Python刷题系列(8)_Pandas_Dataframe（下）-阿里云开发者社区

13、将数据帧的数据更改

编写一个 Pandas 程序，将行 “d” 中的分数更改为 11.5。

关键：df.loc['d', 'score'] = 11.5

import pandas as pd
import numpy as np
exam_data  = {'name': ['Anastasia', 'Dima', 'Katherine', 'James', 'Emily', 'Michael', 'Matthew', 'Laura', 'Kevin', 'Jonas'],
        'score': [12.5, 9, 16.5, np.nan, 9, 20, 14.5, np.nan, 8, 19],
        'attempts': [1, 3, 2, 3, 2, 3, 1, 1, 2, 1],
        'qualify': ['yes', 'no', 'yes', 'no', 'no', 'yes', 'yes', 'no', 'no', 'yes']}
labels = ['a', 'b', 'c', 'd', 'e', 'f', 'g', 'h', 'i', 'j']
df = pd.DataFrame(exam_data , index=labels)
print("\nOriginal data frame:")
print(df)
print("\nChange the score in row 'd' to 11.5:")
df.loc['d', 'score'] = 11.5
print(df)

13、按“名称”降序，然后按升序按“分数”排序。

编写一个 Pandas 程序，首先按“名称”降序对 DataFrame 进行排序，然后按升序按“分数”排序。

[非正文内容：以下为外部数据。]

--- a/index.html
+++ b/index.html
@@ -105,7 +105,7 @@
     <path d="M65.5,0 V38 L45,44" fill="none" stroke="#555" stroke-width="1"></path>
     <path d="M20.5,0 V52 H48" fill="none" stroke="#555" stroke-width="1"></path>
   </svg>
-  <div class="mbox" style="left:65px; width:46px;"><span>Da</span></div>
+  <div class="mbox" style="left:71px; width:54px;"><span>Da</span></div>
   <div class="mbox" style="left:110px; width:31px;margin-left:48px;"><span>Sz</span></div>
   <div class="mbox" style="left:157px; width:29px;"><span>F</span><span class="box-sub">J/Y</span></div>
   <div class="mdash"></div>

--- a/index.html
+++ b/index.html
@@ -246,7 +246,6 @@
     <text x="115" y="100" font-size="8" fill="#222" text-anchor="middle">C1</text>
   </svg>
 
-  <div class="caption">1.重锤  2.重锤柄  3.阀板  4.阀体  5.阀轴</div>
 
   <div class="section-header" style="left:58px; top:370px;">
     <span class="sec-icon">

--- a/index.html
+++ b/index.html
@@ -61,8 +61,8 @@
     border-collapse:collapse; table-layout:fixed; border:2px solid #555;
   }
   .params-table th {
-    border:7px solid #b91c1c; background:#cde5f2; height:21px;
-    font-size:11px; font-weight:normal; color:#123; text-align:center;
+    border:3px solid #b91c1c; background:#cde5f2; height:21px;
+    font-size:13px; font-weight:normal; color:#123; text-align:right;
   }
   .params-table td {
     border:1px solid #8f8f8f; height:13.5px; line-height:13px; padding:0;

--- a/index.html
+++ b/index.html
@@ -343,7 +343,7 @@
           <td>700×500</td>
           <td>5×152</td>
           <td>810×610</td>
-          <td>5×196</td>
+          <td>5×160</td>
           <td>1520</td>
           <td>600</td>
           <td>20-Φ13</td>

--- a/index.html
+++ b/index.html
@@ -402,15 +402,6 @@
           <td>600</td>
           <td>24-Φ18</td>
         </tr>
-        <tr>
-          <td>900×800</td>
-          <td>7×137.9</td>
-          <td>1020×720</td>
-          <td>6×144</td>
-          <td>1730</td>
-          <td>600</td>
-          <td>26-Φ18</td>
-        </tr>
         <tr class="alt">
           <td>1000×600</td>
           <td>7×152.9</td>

关键：df.sort_values(by=['name', 'score'], ascending=[False, True])

表示对df这个数据帧进行排列，其中以'name', 'score'进行排列，并且name列是降序，score是升序。

【1】pandas sort_values()方法的使用

sort_values()是pandas中比较常用的排序方法，其主要涉及以下三个参数：

by : 字符或者字符列表

当需要按照多个列排序时，可使用列表

ascending : bool or list of bool, default True

（是否升序排序，默认为true，降序则为false。如果是列表，则需和by指定的列表数量相同，指明每一列的排序方式）

na_position : {‘first’, ‘last’}, default ‘last’。

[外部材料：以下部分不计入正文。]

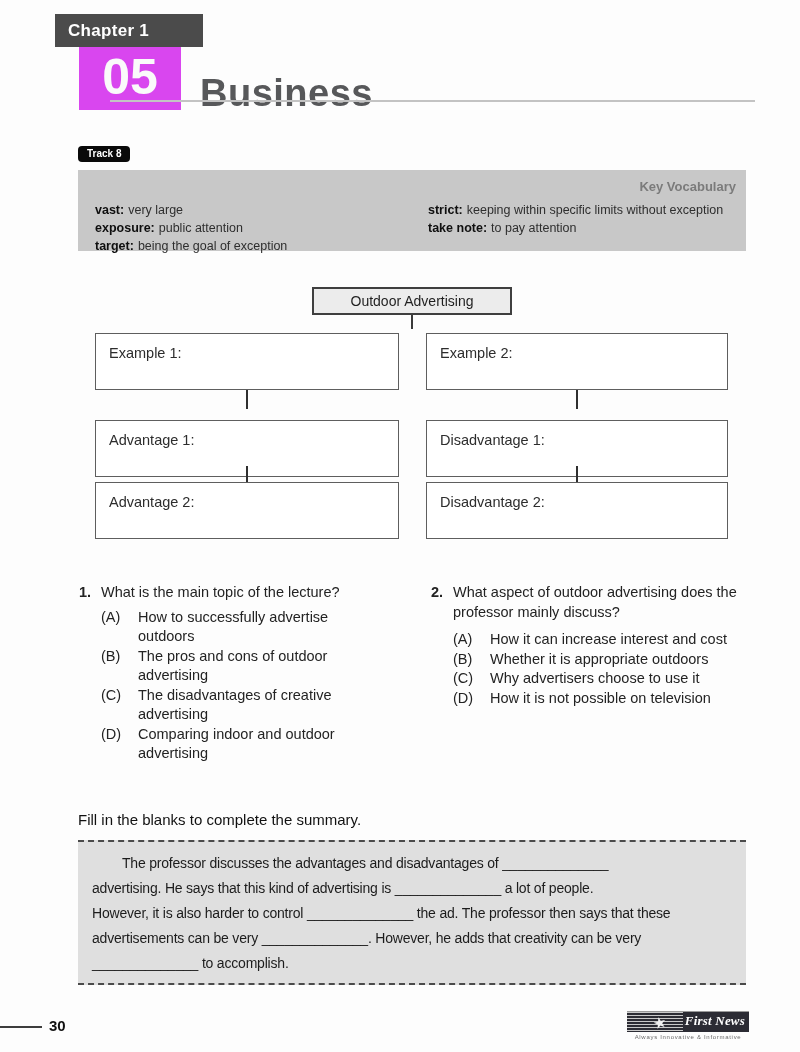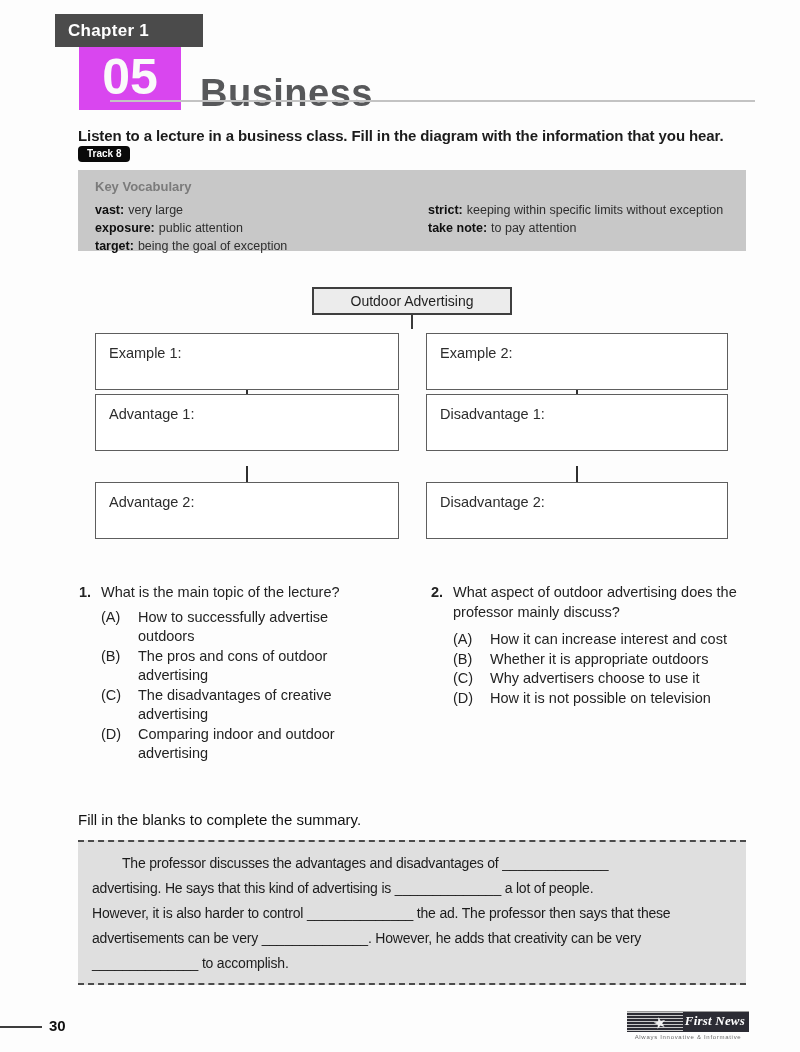--- a/index.html
+++ b/index.html
@@ -87,7 +87,6 @@
   <div class="abs page-title">Business</div>
   <div class="abs header-rule"></div>
 
-  <div class="abs instruction">Listen to a lecture in a business class. Fill in the diagram with the information that you hear.</div>
   <div class="abs track-badge">Track 8</div>
 
   <div class="abs vocab-box">

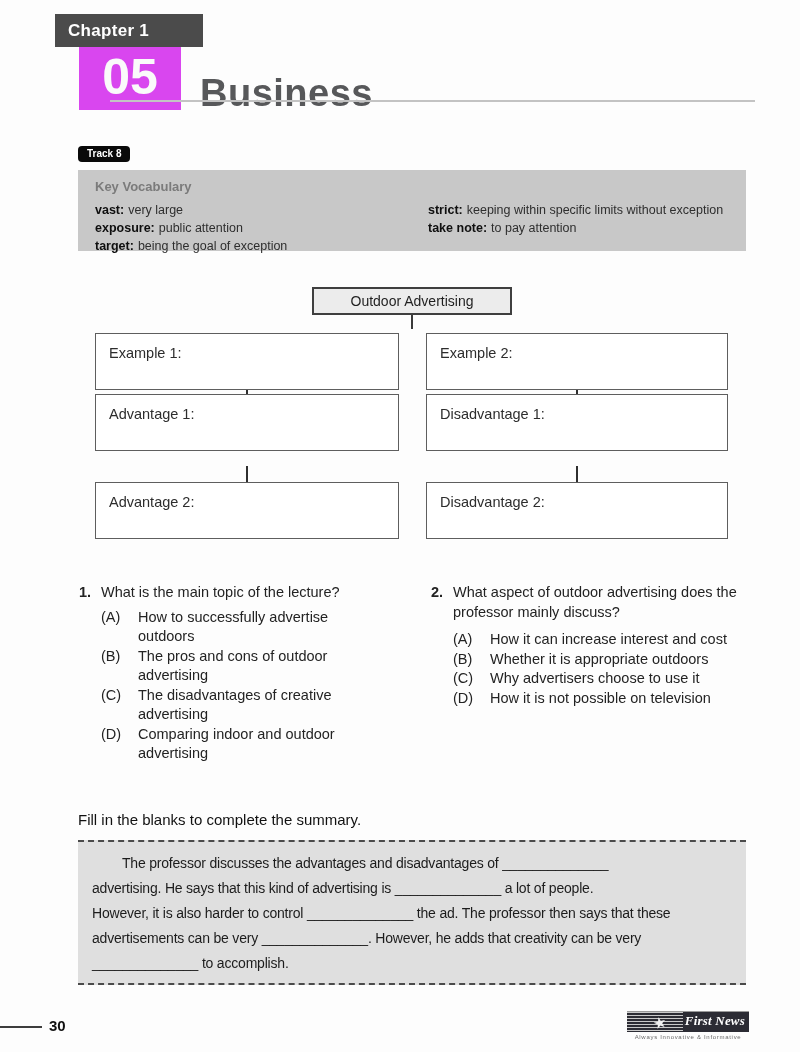--- a/index.html
+++ b/index.html
@@ -23,7 +23,7 @@
 
   
   .vocab-box { left:78px; top:170px; width:668px; height:81px; background:#c8c8c8; padding:9px 10px 0 17px; }
-  .vocab-title { color:#7b7b7b; font-weight:bold; font-size:13px; margin-bottom:7px; }
+  .vocab-title { color:#7b7b7b; font-weight:bold; font-size:13px; margin-bottom:7px;text-align:right; }
   .vocab-cols { display:flex; }
   .vocab-col-l { width:333px; }
   .vocab-col-r { flex:1; }

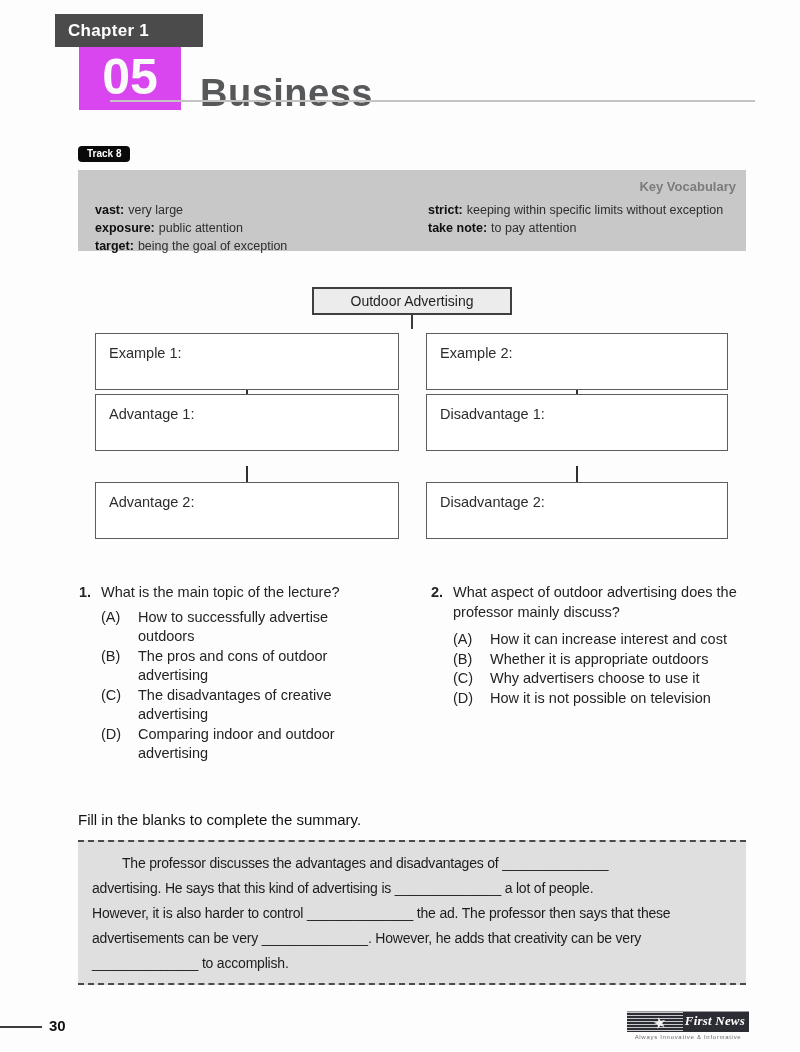--- a/index.html
+++ b/index.html
@@ -40,7 +40,7 @@
   .dg-r { left:426px; width:302px; }
   .dg-conn { width:2px; background:#2f2f2f; }
   .cx-l { left:246px; } .cx-r { left:576px; }
-  .r1 { top:333px; } .r2 { top:394px; } .r3 { top:482px; }
+  .r1 { top:333px; } .r2 { top:420px; } .r3 { top:482px; }
   .c1 { top:390px; height:19px; } .c2 { top:466px; height:16px; }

（如果指定排序的列中有nan值，则指定nan值放在第一个还是最后一个）

import pandas as pd
import numpy as np
exam_data  = {'name': ['Dnastasia', 'Ama', 'Ctherine', 'Bames', 'Emily', 'Michael', 'Ama', 'Laura', 'Kevin', 'Jonas'],
        'score': [12.5, 19, 16.5, np.nan, 9, 20, 14.5, np.nan, 8, 19],
        'attempts': [1, 3, 2, 3, 2, 3, 1, 1, 2, 1],
        'qualify': ['yes', 'no', 'yes', 'no', 'no', 'yes', 'yes', 'no', 'no', 'yes']}
labels = ['a', 'b', 'c', 'd', 'e', 'f', 'g', 'h', 'i', 'j']
df = pd.DataFrame(exam_data , index=labels)
print("Orginal rows:")
print(df)
df1=df.sort_values(by=['name', 'score'], ascending=[False, True])
print("对名称列进行降序排列，若相同，则按升序对分数列进行排序")
print(df1)

14、添加新行和新列并删除新行和新列

添加新行： df.loc[‘k’] = [1, ‘Suresh’, ‘yes’, 15.5]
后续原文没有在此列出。